Appearance
The biggest cultural analytics pitfall is mistaking the shape of your archive for the shape of the past — your corpus is filtered three times over by survival, by what was kept, and by what got digitised. The other recurring traps are systematic OCR bias, raw instead of relative counts, and over-claiming causation from correlation. Avoiding them is mostly about documenting what is missing and refusing to let a tidy chart hide its assumptions. None of this requires advanced statistics; it requires honesty about the data.
Cultural analytics applies computational methods to large cultural collections.
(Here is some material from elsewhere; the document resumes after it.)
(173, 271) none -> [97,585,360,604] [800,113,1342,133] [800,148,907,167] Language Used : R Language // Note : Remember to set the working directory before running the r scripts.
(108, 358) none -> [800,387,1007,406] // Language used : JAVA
Done well it reveals patterns invisible to close reading; done carelessly it produces confident charts that measure the archive's biases rather than history. This guide names the traps and shows a small worked example of catching one.
Why is my corpus not a neutral sample of the past?
Because three filters sit between the past and your files:
- Survival — fragile, cheap and everyday material is lost at far higher rates.
- Selection — archivists and collectors kept what they judged valuable.
- Digitisation — institutions digitise the popular, the fundable and the legible first.
Each filter favours the elite, the literate and the prestige object. A frequency chart drawn from such a corpus describes what survived and was scanned, not what people wrote. Name these gaps in every write-up.
Why does OCR quality bias my results?
OCR errors are not random scatter — they are structured. Gothic type, non-Latin scripts, tightly bound volumes and damaged pages fail systematically. So whole genres are under-represented in the machine-readable text, even when the page images exist.
python
# A cheap OCR-health check before any analysis:
def garbage_ratio(text):
tokens = text.split()
junk = sum(1 for t in tokens if len(t) == 1 or not t.isalpha())
return junk / max(len(tokens), 1)
# Flag documents above ~0.25 for manual review before counting.A document with a 40% garbage ratio should not silently contribute to your word counts. Measure OCR health, segment your corpus by it, and check whether your finding survives in the clean subset.
What is survivorship bias, in plain terms?
Survivorship bias is drawing conclusions from the things that lasted while ignoring the things that did not. In cultural collections it means inferring "what people read" from surviving books — but cheap broadsides and personal letters survived far less than leather-bound volumes. The pattern you see is the pattern of preservation. The fix is not technical: it is acknowledging the gap and tempering your claims.
A small worked example: spotting a false trend
Suppose you count the word machine per decade and see a sharp rise after 1850. Before celebrating an industrial-revolution signal, check the denominators:
| Decade | machine count | Total tokens | Rate /10k |
|---|---|---|---|
| 1830s | 40 | 2,000,000 | 0.20 |
| 1840s | 55 | 2,400,000 | 0.23 |
| 1850s | 600 | 3,000,000 | 2.00 |
| 1860s | 90 | 9,000,000 | 0.10 |
The 1850s "spike" comes from one over-digitised engineering journal; the 1860s "collapse" is just a much larger, more varied corpus. The raw counts told a story; the rates and the denominators dissolved it. Always show the token totals.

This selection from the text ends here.